You probably know that the new generation of generative AI tools that have exploded in popularity can generate words, images, and even videos that closely resemble those created by humans. But did you know that it can also be used to generate data itself?
Modern artificial intelligence (AI) works by recognizing patterns in data and using them to answer questions or predict what will happen next. With generative AI like Open AI’s ChatGPT, you use it to create more data that follows the rules of the data it was trained on.
However, real data presents complications. Collection can be difficult and expensive, and creates security and privacy obligations.
For example, consider a dataset containing thousands of human faces that is used to train a facial recognition algorithm. You have to find thousands of people, take their photos, and get their permission to store and use their data. Then, countless checks and balances must be followed to ensure the data is free of harmful bias.
One solution is synthetic data. This is machine-generated data that closely resembles real-world data that can be used for many of the same purposes.
Snowflake is one of the world’s largest data-as-a-service companies, offering analytics services as well as a data marketplace covering thousands of topics, including healthcare, finance, and retail.
We are now powering these services with AI-generated synthetic datasets, allowing us to use generated AI in several other interesting applications. Let’s take a look!
First, what is synthetic data?
Synthetic data is information that is artificially generated without real-world data so that it has the same characteristics as a real-world dataset.
Generative AI is particularly suited to this task, as it can easily analyze any dataset and create synthetic data that closely matches it. This means companies can train AI algorithms and run tests and simulations without exposing personal or sensitive information that real-world data may contain.
In the financial sector, it is used to train fraud detection algorithms to identify intentionally falsified transactions, in the medical sector to avoid using sensitive patient data, and in the retail and marketing sector. synthetic customer and analyze their purchasing behavior.
according to gartner surveyBusiness leaders are most likely to rely on synthetic data due to the accessibility, complexity, and availability challenges of real-world data.
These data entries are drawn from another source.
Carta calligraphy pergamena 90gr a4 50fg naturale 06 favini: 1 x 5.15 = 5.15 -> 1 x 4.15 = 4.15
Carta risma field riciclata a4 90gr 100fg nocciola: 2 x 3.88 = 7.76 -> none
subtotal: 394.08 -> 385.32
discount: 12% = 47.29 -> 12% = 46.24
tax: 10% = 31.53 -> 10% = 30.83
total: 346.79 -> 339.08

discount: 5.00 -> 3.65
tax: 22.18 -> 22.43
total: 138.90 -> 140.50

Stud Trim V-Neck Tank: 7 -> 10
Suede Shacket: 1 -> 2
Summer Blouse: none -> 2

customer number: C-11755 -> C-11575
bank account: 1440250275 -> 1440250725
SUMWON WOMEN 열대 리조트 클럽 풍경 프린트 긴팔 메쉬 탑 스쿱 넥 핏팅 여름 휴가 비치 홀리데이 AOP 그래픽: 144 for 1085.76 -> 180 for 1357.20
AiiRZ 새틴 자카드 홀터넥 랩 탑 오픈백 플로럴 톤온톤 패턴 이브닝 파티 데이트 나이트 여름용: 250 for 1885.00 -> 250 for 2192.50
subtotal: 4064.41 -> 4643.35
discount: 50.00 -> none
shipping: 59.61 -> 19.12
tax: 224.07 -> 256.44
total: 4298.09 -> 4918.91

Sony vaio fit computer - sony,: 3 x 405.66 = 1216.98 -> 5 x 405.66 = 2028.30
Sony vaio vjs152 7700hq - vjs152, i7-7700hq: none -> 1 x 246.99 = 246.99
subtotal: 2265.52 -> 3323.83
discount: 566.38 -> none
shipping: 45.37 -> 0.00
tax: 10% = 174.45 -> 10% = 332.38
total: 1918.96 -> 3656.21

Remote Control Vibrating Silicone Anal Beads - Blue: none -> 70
We also found that partially synthetic datasets, in which real-world data is augmented with synthetic data, are more commonly used than fully synthetic datasets.
Generating synthetic data allows companies to create the information they need to fill gaps in existing records or create entirely new datasets. This does not negate the need for real-world data needed to create synthetic data in the first place. But when used effectively, it can reduce costs, speed up training of machine learning models, and help companies automate and make better decisions.
Generating synthetic data in Snowflake
Snowflake sells data to businesses through the Snowflake Marketplace, one of the world’s largest B2B data intermediaries.
In addition to thousands of real-world datasets, Snowflake now provides access to synthetic datasets created by generative AI algorithms.As an example, San Francisco-based Synthesis AIThe synthetic human face dataset consists of 5,000 individual images of different human faces.
In the past, facial recognition algorithms have been criticized and even Banned This is because there are concerns about bias in the datasets used for training. This has led to differences in the ability to identify people from different ethnic backgrounds, leading to accusations that they may be unfair or biased.
Using synthetic data in this way can help address these issues by allowing you to create datasets tailored to the level of representation and comprehensiveness you require (note – we don’t claim to completely solve them) .
Synthetic data has been around since before the advent of generative AI, but a new class of generative algorithms means datasets can quickly scale to the size you need. Datasets created in this way can also be easily customized to suit the needs of different customers around the world.
We also provide synthetic financial data such as: clear box AI, consisting of simulated mortgage applications designed to mimic both legitimate and fraudulent applications. The data in these sets was enriched with data created by generative AI.
Snowflake has revealed that it expects synthetic data generated by AI to play a key role in its future business. As generative models such as large-scale language models (LLMs) become more sophisticated, they can create synthetic data that more accurately reflects the real world, leading to cheaper and more efficient insights for businesses. Masu.
How else is Generative AI used in Snowflake?
In addition to providing access to synthetic AI-generated data, Snowflake has created a number of tools based on generative AI that customers can use.
Thanks to this year’s acquisition of Neeva, a search startup founded by former Google employees, the company is implementing natural language queries for datasets. This effectively allows users to interact with data and gain insights by asking straightforward questions rather than performing traditional data science analysis. CEO Frank Slotman said: venture beat“Working with data through natural language is becoming more common. This increases the opportunity for non-technical users to extract value from data.”
Also, launched a partnership We partnered with Nvidia and used the chipmaker’s NeMo LLM to create a platform that allows Snowflake users to build generative AI applications that can access Snowflake data, such as chatbots and search engines.
Another LLM initiative is to Document AI tools This allows users to query documents such as legal contracts and invoices and extract their meaning. It was developed using technology acquired by Snowflake when it acquired Swedish natural language platform Appplica in 2022.
In summary, it’s clear that Snowflake has high hopes for generative AI, building tools that help create synthetic data and analyze and extract value from it.